- Born: Monique Marie Mauricette Arnoux 1923 (or possibly 1928) Haiphong, Vietnam
- Died: 1982 Spain
- Occupation: Witch
- Spouse: Campbell "Scotty" Wilson

= Monique Wilson (Wiccan) =

Wiccan priestess

Monique Marie Mauricette Wilson (née Arnoux) also known as Lady Olwen was a prominent Witch and member of Wicca founder Gerald Gardner's inner circle.

==Early life==
Wilson was born Monique Marie Mauricette Arnoux in Haiphong, Vietnam in 1923 (or possibly 1928) to French parents. Her father was an officer in the French navy. As a child, she met Wicca founder Gerald Gardner while he was working as a British customs official. The two became close, with Wilson referring to him throughout her life as "Uncle Gerald". In 1939, Wilson's father was killed, and she and her mother fled with other refugees to Hong Kong. There, Wilson would meet her husband, Campbell "Scotty" Wilson, a bomber pilot for the RAF.

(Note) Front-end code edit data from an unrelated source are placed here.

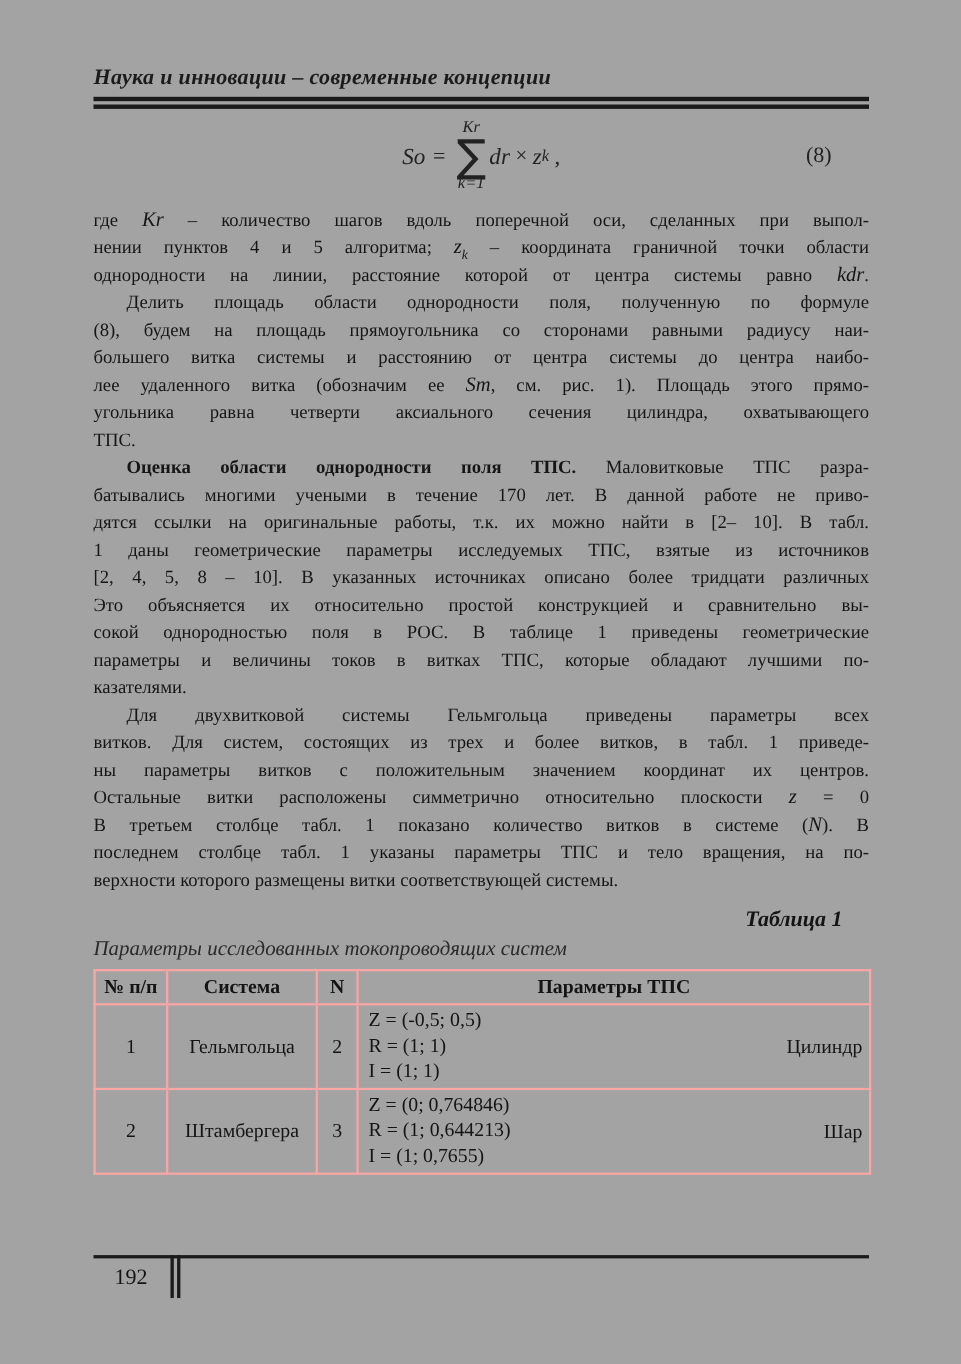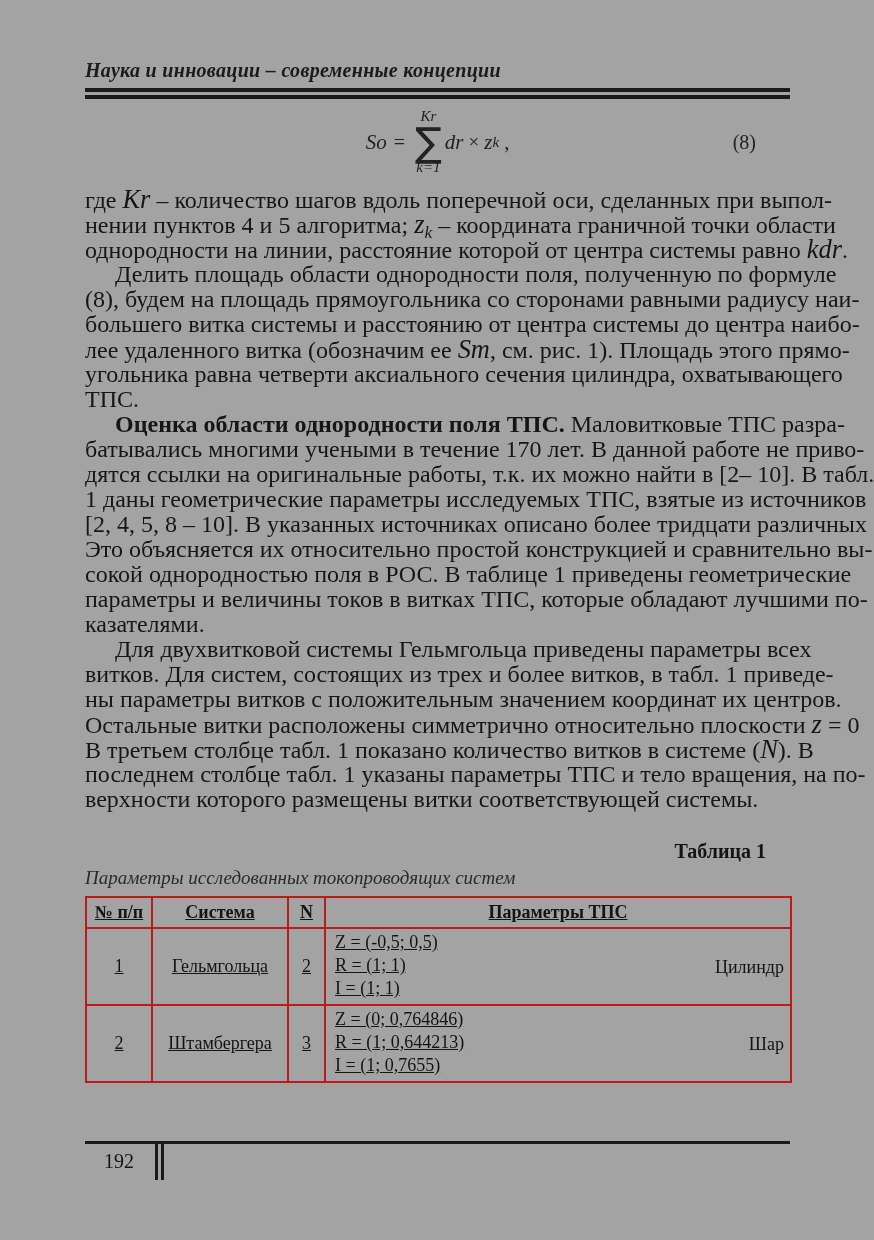--- a/index.html
+++ b/index.html
@@ -31,36 +31,36 @@
   .sum { display:inline-flex; flex-direction:column; align-items:center; margin:0 3px; }
   .sum .s-top { font-size:15px; font-style:italic; line-height:15px; }
   .sum .s-sig { font-size:40px; line-height:36px; font-family:"DejaVu Sans", sans-serif; font-weight:400; }
   .sum .s-bot { font-size:15px; font-style:italic; line-height:15px; }
   .f-times { margin:0 5px; font-size:19px; }
   .f-sub { font-size:15px; font-style:italic; vertical-align:-5px; }
   .f-comma { margin-left:5px; }
   .eq-number { position:absolute; right:34px; top:50%; transform:translateY(-50%); font-size:20px; color:#222; }
 
   
-  .body-text { margin-top:7px; font-size:24px; color:#161616; }
+  .body-text { margin-top:7px; font-size:17px; color:#161616; }
   .para { }
   .line { line-height:25px; height:25px; text-align:justify; text-align-last:justify; white-space:nowrap; }
   .line.noj { text-align-last:left; }
   .line.ind { text-indent:30px; }
   .m { font-style:italic; font-size:1.1em; }
   .bld { font-weight:bold; }
   .subs { font-size:0.72em; vertical-align:-5px; }
 
   
-  .tbl-title { margin-top:28px; text-align:right; padding-right:24px;
-    font-weight:bold; font-size:20px; line-height:22px; }
+  .tbl-title { margin-top:13px; text-align:right; padding-right:24px;
+    font-weight:bold; font-style:italic; font-size:20px; line-height:22px; }
   .tbl-caption { margin-top:4px; padding-right:28px;
     font-style:italic; font-size:19px; line-height:24px; color:#2a2a2a; }
   table.params { width:705px; border-collapse:collapse; margin-top:6px; table-layout:fixed; }
-  table.params th, table.params td { border:2px solid #b91c1c;text-decoration:underline; }
+  table.params th, table.params td { border:2px solid #fca5a5; }
   table.params th { font-size:18px; font-weight:bold; text-align:center; padding:4px 1px; }
   td.cc { text-align:center; vertical-align:middle; font-size:18px; }
   td.pcell { position:relative; vertical-align:top; padding:2px 6px 4px 9px;
     font-size:18px; line-height:23px; height:67px; }
   .shape { position:absolute; right:6px; top:50%; transform:translateY(-50%); font-size:18px; }
 
   
   .footer { position:absolute; left:85px; top:1141px; width:705px; }
   .footer-rule { height:3px; background:#1b1b1b; }
   .page-num { margin:4px 0 0 19px; font-size:20px; line-height:26px; }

==Involvement with Wicca==
She became known as Britain's "new "Queen of the Witches." In the 1960s, the Wilsons (now living as pea farmers in Scotland) developed an interest in Wicca. Monique Wilson wrote to her old friend "Uncle Gerald", asking for guidance in establishing a Wiccan presence in Scotland. Gardner referred them to his friend Charles Clark, who initiated the Wilsons and their young daughter into Wicca and gave Wilson the craft name "Lady Olwen". By 1961, the Wilsons had founded their own coven in Perth. She became a high priestess of covens in Scotland. Shortly before his death in 1964, Gerald Gardner named Monique Wilson his heir, bestowing most of his estate and the entire contents of his Museum of Witchcraft and Magic upon her. She and her husband placed the collection on public exhibition at the 17th century "Witches' Mill" on the Isle of Man near the village of Castletown. In 1973, Wilson sold the Museum and its contents (10,000 items) to Ripley's Believe It or Not!, facing much criticism from the Wiccan community for her perceived betrayal.

==Later life==
After the backlash from her sale of Gardner's collection, Wilson distanced herself from the Wiccan community. She died in 1982, followed by her husband in the 1990s. Their daughter, Yvette, renounced her association with Witchcraft and the Wicca beliefs and actively avoids discussing her mother's life.